Caffè Voltaire, di Laura Campiglio
Quella condizione così precaria da diventare unica, imperturbabile certezza. Quella sicumera che certi mestieri e mestieranti sanno già di propinare a ignare barcollanti vittime ferme dall’altra parte ad ascoltare, occhi al cielo, ben consce di un futuro in continuo modernissimo sempiterno Loop.
“Un universo che ci appartiene così vividamente…”, ecco quello che penseranno i lettori di Caffè Voltaire (Mondadori, firmato da Laura Campiglio), del mondo in cui si muove Anna Naldini, otto collaborazioni senza certezza, che diventano sette nel giorno del fatidico compleanno, quello che segna il mezzo del cammino di nostra, e di sua, vita. La seguiremo mentre cerca di tenere la testa in alto per non affogare. Lei in quell’età che arriva tra capo e collo, spesso dimensione in cui, per regola non scritta ma incisa a caratteri di fuoco dentro ognuno, dovrebbe avviarsi una certa nitida chiarezza sul futuro, e invece…le uniche certezze per la Naldini sono la scelta suo del nome, nato dalla passione della madre per i palindromi, qualche amicizia fidata e l’affidabilità di Siri, che nel momento del bisogno sa contattare al volo il prefe, ovvero il nonno dal consiglio da Grillo Parlante, attraverso il quale però anche un rimprovero sembra quasi un abbraccio riparatore.

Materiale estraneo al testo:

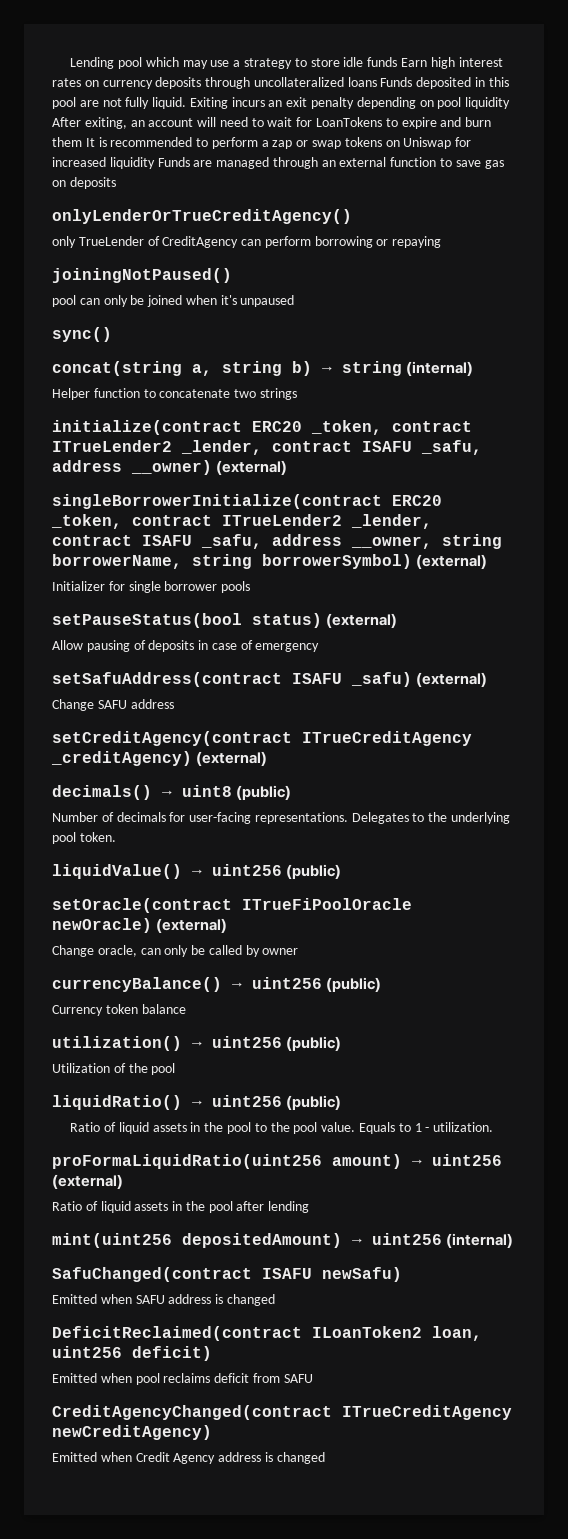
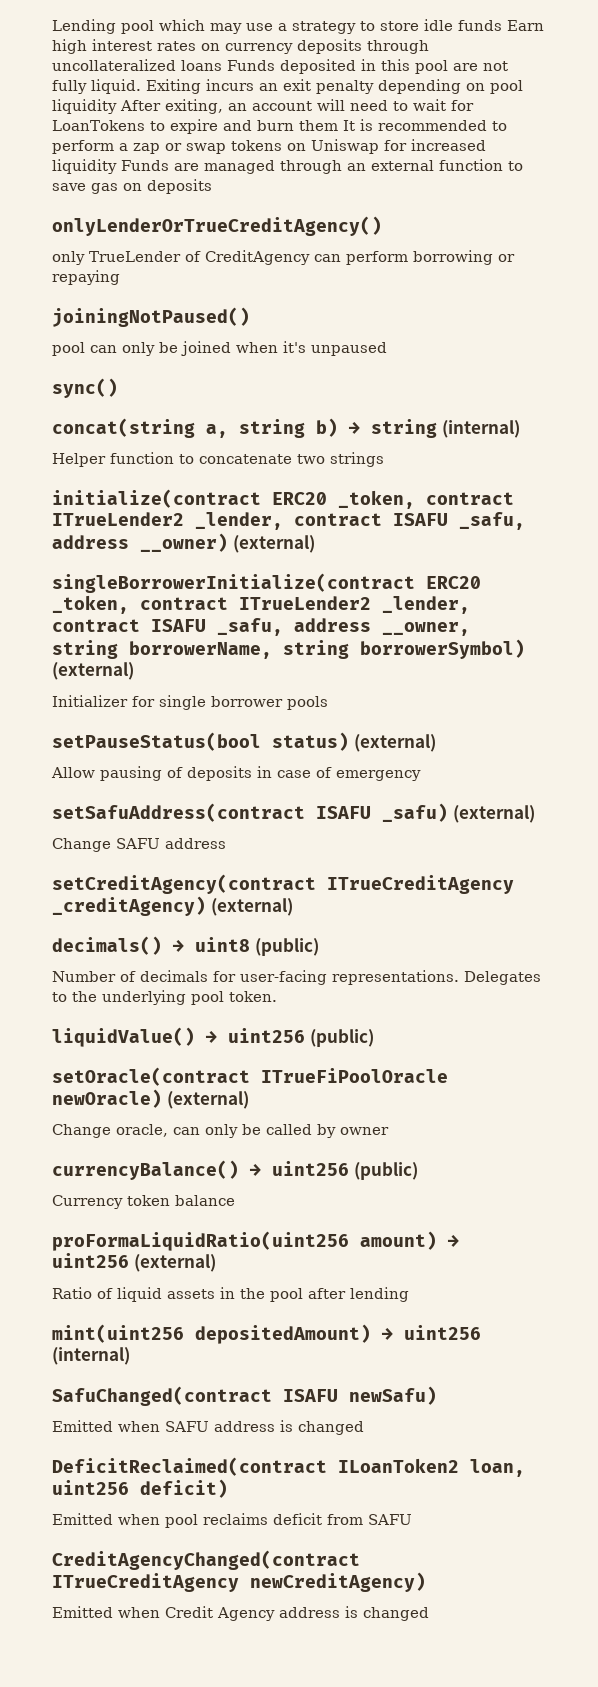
[52,1036,342,1051] [52,1063,176,1075] [52,1095,342,1110] [70,1122,494,1134] // utilization() → uint256 (public) // Utilization of the pool // liquidRatio() → uint256 (public) // Ratio of liquid assets in the pool to the pool value. Equals to 1 - utilization. -> (235, 1200) none

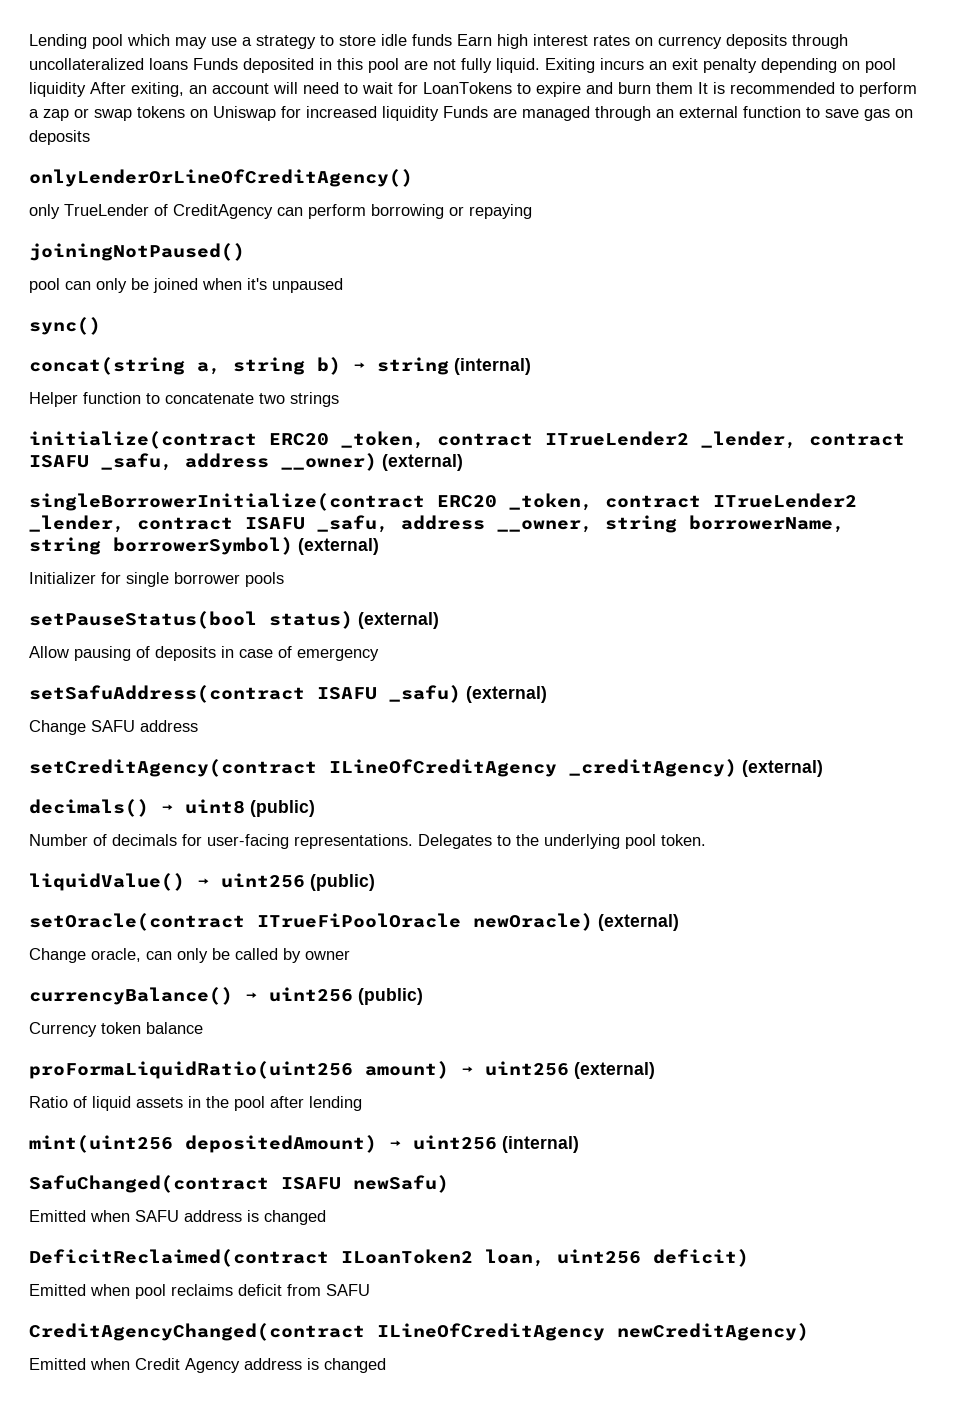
[52,216,382,236] onlyLenderOrTrueCreditAgency() -> [29,169,413,187] onlyLenderOrLineOfCreditAgency()
[327,875,514,894] ITrueCreditAgency -> [329,759,557,777] ILineOfCreditAgency
[52,1573,239,1592] ITrueCreditAgency -> [377,1323,605,1341] ILineOfCreditAgency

Un universo milanese da centro di gravità permanentemente occupato da attivissimi progetti – «Eppure nessuno di voi fa l’architetto», conferma saggiamente il nonno, le cui pennellate sanno sempre essere efficaci. Eppure questa generazione di progettisti a qualcosa ha bisogno di attaccarsi per non cedere alla disillusione e c’è un fondo di ottimismo nella Naldini che, licenziata da La locomotiva, quotidiano che più a sinistra non si può, incomincia una clandestina relazione con I Probi Viri, quotidiano che più a destra non si può. Una divisione in brevi sillabe che messe insieme divorerà lo spazio che Anna, inconsciamente scaltra, ha da dedicare a entrambi, dimostrando prima a se stessa e poi al mondo quanto in politica (e forse anche altrove) si possa dire tutto e il contrario di tutto.
L’opera vivace e guizzante è perfetta nei suoi spaccati e nel cammino gustoso di questa campagna elettorale in cui la bionda longilinea Anna, non troppo bella né troppo brutta, affronterà una serie di situazioni che ci faranno credere di essere stati spiati, seguiti, ricostruiti, tanto ci sentiremo somiglianti a queste condizioni precarie: non solo questioni di lavoro, ma attributi ormai divenuti esistenziali, in cui la solidità degli amici, le improbabili relazioni e le lotte di classe diventano uno specchio in cui, a metà del cammino della propria vita, forse diventa rassicurante specchiarsi e perché no, commuoversi un po’.